__What you are asked to do__: Across the data below, how many lines hold "position"? Answer with that number and nothing else.

__Supplied material__:
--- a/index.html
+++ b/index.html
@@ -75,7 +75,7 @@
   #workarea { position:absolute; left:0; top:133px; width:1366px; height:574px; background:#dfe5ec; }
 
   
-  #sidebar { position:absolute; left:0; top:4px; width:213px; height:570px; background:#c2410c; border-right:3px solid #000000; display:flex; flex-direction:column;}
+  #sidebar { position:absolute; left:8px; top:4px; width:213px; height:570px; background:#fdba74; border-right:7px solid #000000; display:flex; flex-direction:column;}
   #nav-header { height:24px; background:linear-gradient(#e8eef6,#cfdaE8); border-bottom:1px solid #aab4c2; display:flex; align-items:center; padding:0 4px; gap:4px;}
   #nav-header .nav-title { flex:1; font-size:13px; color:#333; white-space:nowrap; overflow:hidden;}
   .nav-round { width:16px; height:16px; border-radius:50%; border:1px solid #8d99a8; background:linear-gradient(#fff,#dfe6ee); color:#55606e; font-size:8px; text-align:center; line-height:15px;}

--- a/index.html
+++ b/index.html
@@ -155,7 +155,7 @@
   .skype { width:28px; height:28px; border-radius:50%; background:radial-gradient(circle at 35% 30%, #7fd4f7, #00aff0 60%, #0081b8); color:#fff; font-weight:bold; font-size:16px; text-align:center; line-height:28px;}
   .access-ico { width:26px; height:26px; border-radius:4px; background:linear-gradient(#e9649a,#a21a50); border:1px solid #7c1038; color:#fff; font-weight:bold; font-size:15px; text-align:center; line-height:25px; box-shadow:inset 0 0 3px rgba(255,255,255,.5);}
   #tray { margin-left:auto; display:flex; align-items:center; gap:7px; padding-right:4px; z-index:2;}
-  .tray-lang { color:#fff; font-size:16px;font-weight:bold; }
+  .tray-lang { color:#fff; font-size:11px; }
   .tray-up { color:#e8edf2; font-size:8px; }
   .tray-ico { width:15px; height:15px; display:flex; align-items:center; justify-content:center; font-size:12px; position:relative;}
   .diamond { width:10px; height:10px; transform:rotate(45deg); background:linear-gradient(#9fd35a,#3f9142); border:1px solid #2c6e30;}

...

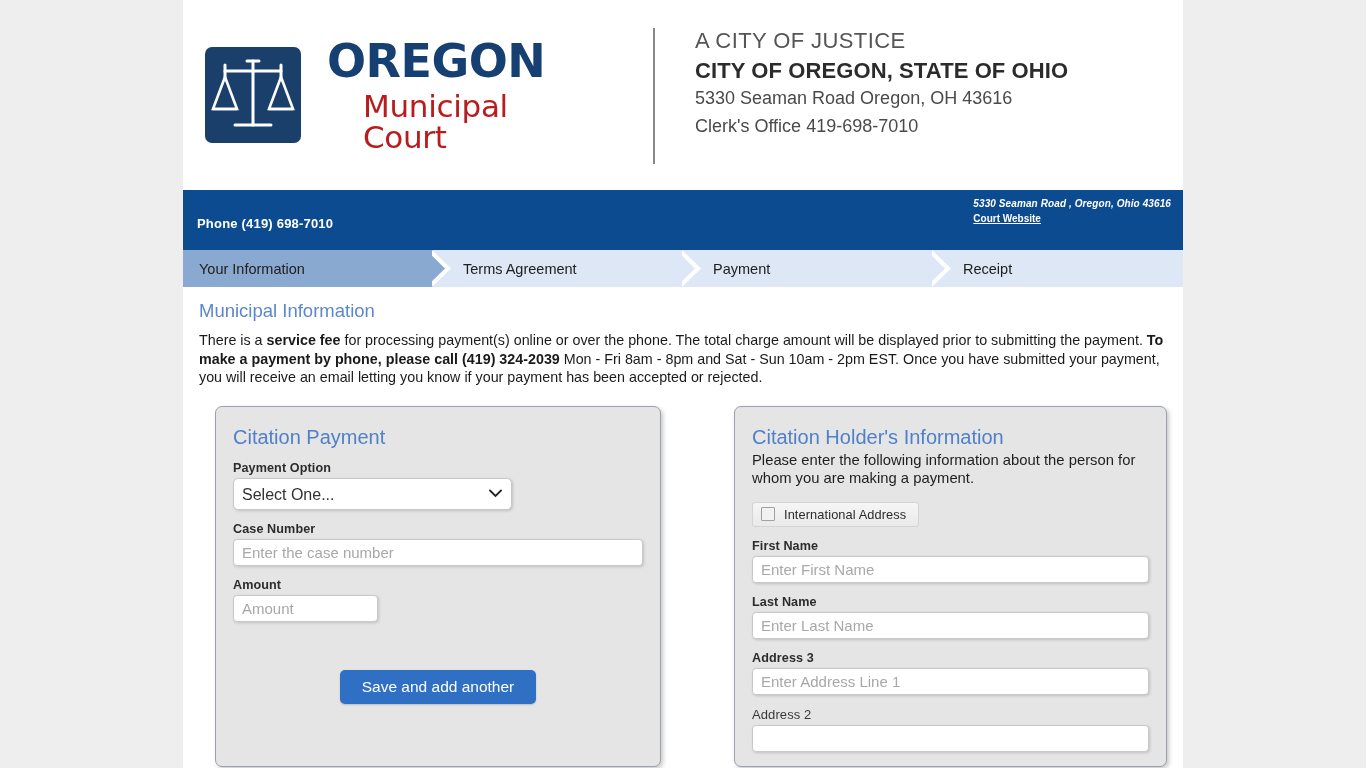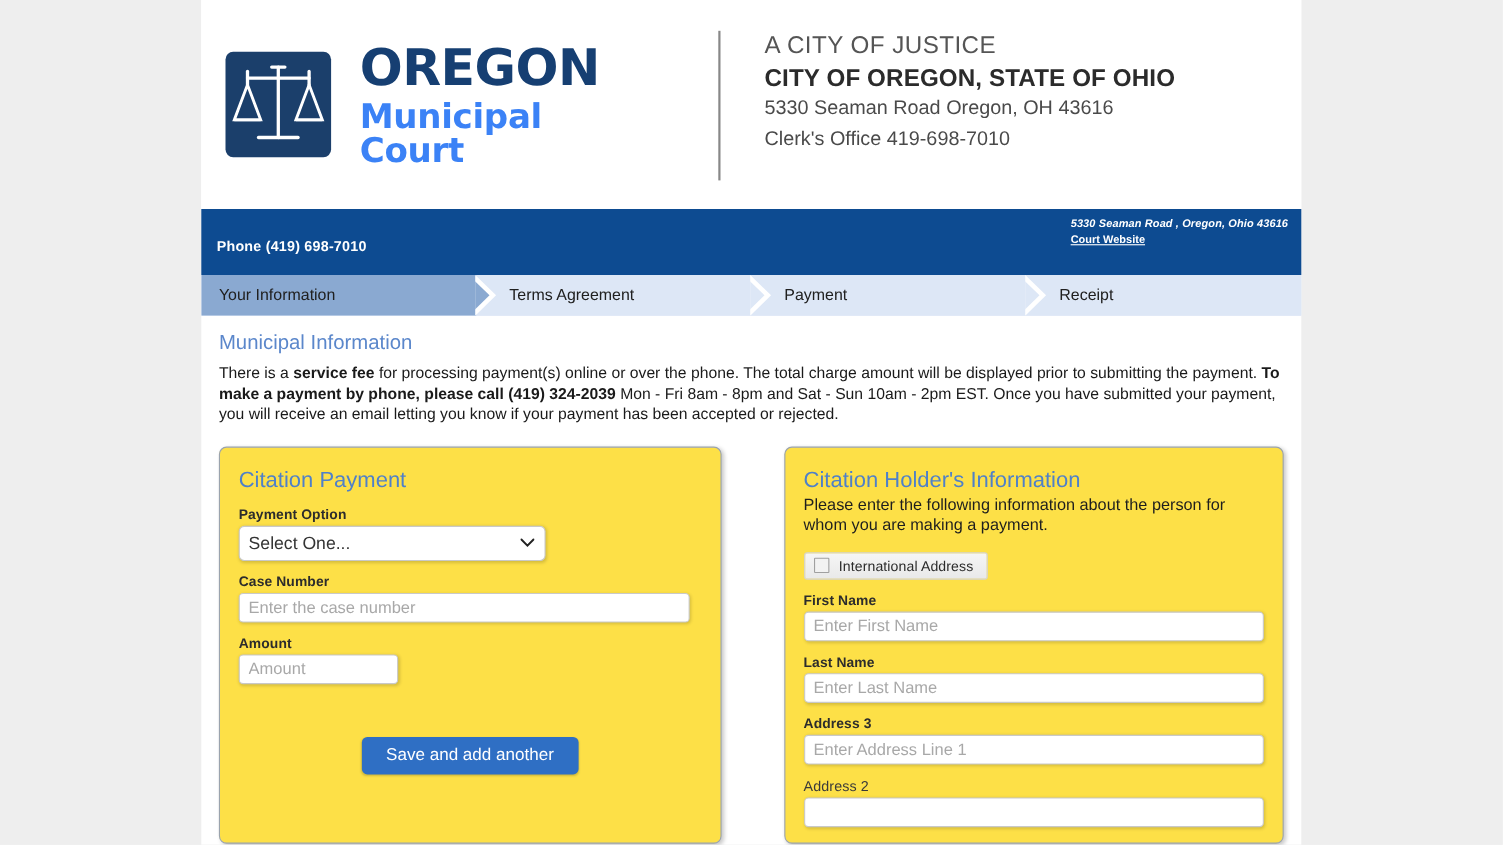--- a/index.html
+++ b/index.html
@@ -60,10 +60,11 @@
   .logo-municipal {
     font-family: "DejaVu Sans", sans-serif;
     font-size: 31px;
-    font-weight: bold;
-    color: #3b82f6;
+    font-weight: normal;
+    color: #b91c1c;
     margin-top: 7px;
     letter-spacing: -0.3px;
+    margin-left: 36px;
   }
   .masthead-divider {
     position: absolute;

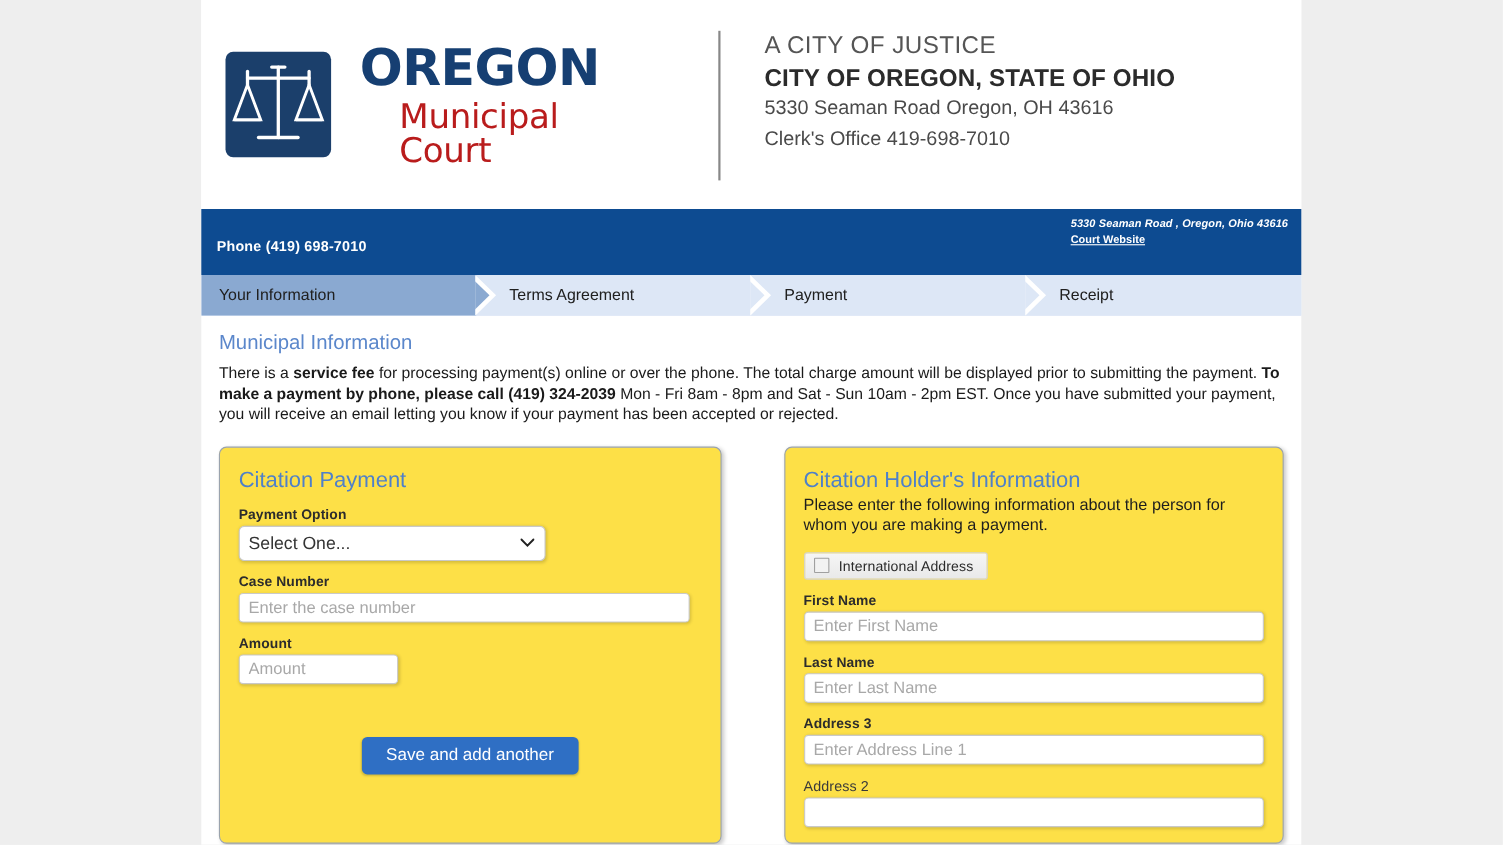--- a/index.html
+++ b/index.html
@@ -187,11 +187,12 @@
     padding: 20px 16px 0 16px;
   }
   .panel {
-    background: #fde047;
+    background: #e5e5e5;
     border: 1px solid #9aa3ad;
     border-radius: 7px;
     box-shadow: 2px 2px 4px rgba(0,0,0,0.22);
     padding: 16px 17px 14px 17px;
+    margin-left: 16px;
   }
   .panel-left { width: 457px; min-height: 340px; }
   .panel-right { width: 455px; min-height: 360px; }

__Answer to this exercise__: 5